Saat hari H, calon santri duduk rapi menunggu pengumuman. Saat menghitung menit, kyai mengatakan bahwa, ketika nomor di sebutkan, tidak boleh ada gerakan dari santriwati. Harus tetap duduk tenang, tanpa suara, cukup ucapkan hamdalah dalam hati, dan tetap duduk tenang sampai  GP5 selesai diumumkan. Tak ada selebrasi lain. Untuk mengajarkan tawadhu dan untuk menghargai teman yang tidak lulus.  Calon santri terpisah dengan orangtua.  Orangtua bertebaran di tempat mana pun.

Tegang.

HP stand by untuk merekam suara ketika nomor disebut. In case telinga saya alpa. Sepuluh nomor menjelang nomor anak saya, saya sentuh  icon record..

Tegang.

Pasrah.

Saya sudah berusaha. Anak saya pun. Doa kami tak putus.

Pasrah.

Apa pun itu, itulah yang terbaik.

Tapi ternyata yang terbaik adalah anak saya menjadi santriwati di Gontor Putri 1.

Alhamdulillah.

Berjingkat, saya kembali ke tenda. Oh iya, selama mendampingi anak, saya tinggal di dome tent.

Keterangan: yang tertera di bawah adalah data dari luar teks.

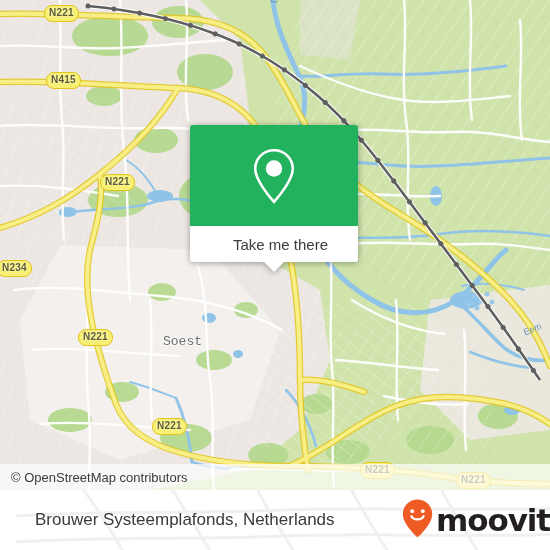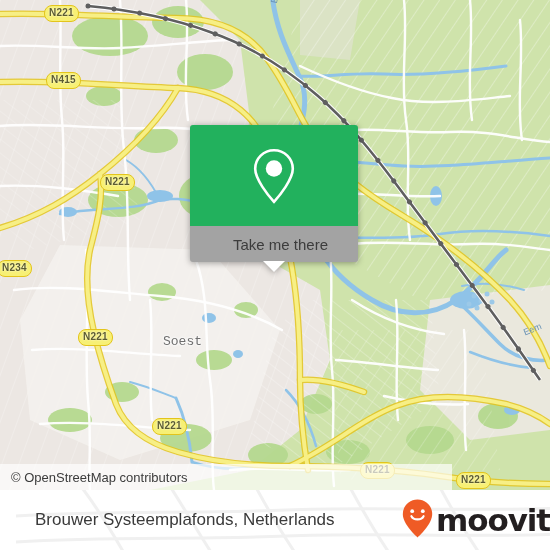"Take me there" .popup-action { background: #a3a3a3 -> #ffffff }
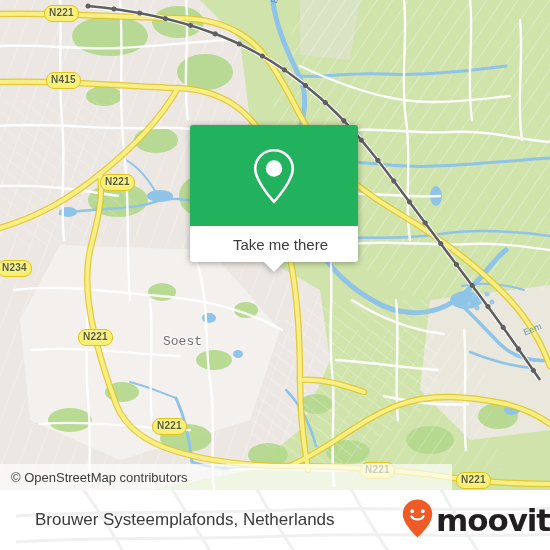"© OpenStreetMap contributors" .attribution { width: 452px -> 550px }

Tetangga tenda saa bertanya, "Gimana, Bu? Dapet GP berapa?"

"Alhamdulillah, Pak. GP1," jawab saya benar-benar lega.

"Alhamdulillah. Ya terang aja dapet GP1, lah wong sampeyan berdoanya serius tenanE," si bapak terkekeh.

Ya Allah, ternyata selama ini ada yang memperhatikan gerak-gerik saya. Ketika saya berusaha terlihat abai, ternyata saya gagal memasang muka flat tanpa ekspresi.

***

Apa yang terjadi kalau anak saya bisa menjawab sempurna semua soal?

Saya akan over PD. Lupa berdoa. Dan yang paling mengerikan, saya akan sombong. Naudzubillahimindzaliq. Sombong itu hak prerogatif Allah.

Karena  keyakinan saya sempat terkikis, maka saya terus berdoa. Saya merasakan berada dalam mode pasrah seutuhnya. Benar-benar hanya berharap Allah turun tangan. Dan pasrah menerima hasil apa pun sebagai takdir terindahNya.

***

Saat ini, hasil quick count mengecewakan kita. Menurut kita, tidak sama dengan real di lapangan.

Jangan misuh-misuh, Kawan.

Rasakan saat keyakinan saya terkikis. Rasanya seperti saat ini.  Rasakan saat berada dalam mode pasrah seutuhnya. Hanya terus berdoa dalam setiap tarikan napas.

Apa yang terjadi kalau hasil quick count seperti apa yang kita mau?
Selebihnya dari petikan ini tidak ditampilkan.